El contraste entre la vida agridulce de Boris y la fotografía de tonos cálidos y veraniegos con los que Harris Savides hace de la pantalla un paisaje grato, para celebrar —con perdón de Boris— la vida y sus privilegios, contribuye al absurdo. La luz exterior es brillante y contrasta con el gris interior que define el temperamento del profesor jubilado. Para empeorarlo todo en esta comedia donde se trata del hombre en contra del universo, del ateísmo y de la furia de Boris en contra del sistema solar, la madre de Melody, Marietta (Patricia Clarkson), llega a la ciudad con su actitud campechana —y gracias al estilo gratuito de un relato fantástico donde todo sucede sin que importen las explicaciones—, transformándose en Nueva York, como una larva convertida en mariposa, adoptando el papel de la artista snob para desconcierto de su marido que no entiende cómo puede vivir con dos hombres al mismo tiempo y vender su talento en las galerías a la orden de sus invenciones.
Todo funciona sin importar cómo: cada personaje encuentra su lugar en el mundo que diseña Woody Allen y el único que no tiene que buscar porque ya encontró suficiente para vivir decepcionado es Boris.

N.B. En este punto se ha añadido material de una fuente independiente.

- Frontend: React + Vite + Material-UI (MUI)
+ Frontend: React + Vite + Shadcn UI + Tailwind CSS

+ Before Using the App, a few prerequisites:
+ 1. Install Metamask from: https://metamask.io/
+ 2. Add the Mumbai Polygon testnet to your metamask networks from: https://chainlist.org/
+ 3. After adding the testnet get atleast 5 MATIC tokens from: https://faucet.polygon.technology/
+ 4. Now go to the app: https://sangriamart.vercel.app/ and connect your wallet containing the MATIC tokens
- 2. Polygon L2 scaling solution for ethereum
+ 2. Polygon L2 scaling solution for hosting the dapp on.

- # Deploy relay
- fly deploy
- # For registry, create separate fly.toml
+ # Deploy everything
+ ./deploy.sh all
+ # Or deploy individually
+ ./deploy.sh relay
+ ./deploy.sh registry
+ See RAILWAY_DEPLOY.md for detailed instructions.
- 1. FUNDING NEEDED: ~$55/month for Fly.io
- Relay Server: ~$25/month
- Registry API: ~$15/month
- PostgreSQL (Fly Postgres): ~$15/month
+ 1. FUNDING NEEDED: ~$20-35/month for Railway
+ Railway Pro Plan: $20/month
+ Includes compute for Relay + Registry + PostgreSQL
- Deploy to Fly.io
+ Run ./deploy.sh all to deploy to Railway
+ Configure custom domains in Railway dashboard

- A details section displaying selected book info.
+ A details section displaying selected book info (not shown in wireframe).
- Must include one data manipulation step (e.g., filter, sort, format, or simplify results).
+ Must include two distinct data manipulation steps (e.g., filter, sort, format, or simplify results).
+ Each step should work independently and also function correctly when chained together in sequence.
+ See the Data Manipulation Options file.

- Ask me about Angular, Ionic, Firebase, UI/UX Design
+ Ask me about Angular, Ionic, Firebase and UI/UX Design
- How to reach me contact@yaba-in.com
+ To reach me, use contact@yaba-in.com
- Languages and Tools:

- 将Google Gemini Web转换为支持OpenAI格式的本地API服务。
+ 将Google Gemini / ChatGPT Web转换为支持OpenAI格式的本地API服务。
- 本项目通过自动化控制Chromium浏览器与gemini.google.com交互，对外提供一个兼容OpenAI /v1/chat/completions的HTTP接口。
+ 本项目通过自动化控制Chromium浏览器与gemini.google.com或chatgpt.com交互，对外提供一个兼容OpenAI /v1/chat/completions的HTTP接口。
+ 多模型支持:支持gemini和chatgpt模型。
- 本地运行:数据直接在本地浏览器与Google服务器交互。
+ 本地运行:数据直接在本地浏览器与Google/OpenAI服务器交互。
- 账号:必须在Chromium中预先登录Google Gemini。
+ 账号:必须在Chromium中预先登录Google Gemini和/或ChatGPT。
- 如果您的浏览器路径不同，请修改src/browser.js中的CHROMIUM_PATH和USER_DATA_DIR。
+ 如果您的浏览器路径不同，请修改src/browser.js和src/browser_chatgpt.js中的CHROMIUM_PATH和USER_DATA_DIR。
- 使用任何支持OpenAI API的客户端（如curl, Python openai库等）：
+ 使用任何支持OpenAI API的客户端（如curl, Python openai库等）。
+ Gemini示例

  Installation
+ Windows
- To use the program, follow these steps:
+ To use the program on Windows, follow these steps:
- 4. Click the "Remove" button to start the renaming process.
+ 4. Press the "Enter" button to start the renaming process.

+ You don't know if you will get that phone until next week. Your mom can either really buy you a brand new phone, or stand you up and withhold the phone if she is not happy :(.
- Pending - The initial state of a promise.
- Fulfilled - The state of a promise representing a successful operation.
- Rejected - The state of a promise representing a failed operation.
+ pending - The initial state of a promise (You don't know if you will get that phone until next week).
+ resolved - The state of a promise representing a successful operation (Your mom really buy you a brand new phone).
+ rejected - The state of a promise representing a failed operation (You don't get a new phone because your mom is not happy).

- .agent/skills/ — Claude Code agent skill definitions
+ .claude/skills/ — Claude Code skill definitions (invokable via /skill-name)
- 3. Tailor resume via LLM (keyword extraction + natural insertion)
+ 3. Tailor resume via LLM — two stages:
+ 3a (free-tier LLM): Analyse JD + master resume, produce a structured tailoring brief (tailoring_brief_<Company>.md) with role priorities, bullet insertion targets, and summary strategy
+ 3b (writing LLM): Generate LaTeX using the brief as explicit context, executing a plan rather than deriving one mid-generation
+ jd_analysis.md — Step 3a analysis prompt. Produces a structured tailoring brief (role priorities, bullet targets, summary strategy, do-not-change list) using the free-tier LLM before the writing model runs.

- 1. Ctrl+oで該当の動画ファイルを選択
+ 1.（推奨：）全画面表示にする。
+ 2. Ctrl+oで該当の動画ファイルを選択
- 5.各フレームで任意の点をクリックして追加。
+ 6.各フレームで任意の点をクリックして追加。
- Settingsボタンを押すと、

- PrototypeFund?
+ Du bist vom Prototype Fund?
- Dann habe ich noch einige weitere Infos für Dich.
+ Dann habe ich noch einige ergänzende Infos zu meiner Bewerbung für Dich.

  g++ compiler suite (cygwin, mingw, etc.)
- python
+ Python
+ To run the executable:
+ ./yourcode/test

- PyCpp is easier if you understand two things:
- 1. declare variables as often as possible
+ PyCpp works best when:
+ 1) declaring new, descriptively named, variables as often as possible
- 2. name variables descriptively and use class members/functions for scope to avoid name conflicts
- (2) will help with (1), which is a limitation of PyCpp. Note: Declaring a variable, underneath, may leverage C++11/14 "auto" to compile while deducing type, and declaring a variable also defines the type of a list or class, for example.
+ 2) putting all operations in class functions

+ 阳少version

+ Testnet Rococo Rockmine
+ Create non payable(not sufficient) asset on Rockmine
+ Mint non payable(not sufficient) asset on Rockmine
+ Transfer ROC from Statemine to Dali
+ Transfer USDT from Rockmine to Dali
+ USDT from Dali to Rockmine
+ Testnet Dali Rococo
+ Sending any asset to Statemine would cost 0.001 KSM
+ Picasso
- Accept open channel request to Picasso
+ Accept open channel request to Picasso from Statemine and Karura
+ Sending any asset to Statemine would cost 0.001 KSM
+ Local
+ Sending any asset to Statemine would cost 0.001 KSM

Aún así, es él quien comprende, a través de los otros, que nada puede ser peor sino todo lo contrario: funcionar de la mejor manera posible si se mantiene algo de esperanza en las bondades del mundo, aunque se intente el suicidio, la ciencia se revele como una demostración del absurdo y Dios no sea otra cosa que un mal inventor del caos al que estamos sometidos sin otra posibilidad que continuar sorprendiéndonos o sintiendo que ya nada nos asombra y es mejor saltar por una ventana —aunque tal vez, en medio de la caída, extrañemos lo que se abandona y apreciemos los regalos de una suerte que permite relegar un tiempo, hacia el futuro distante, la presencia de la muerte.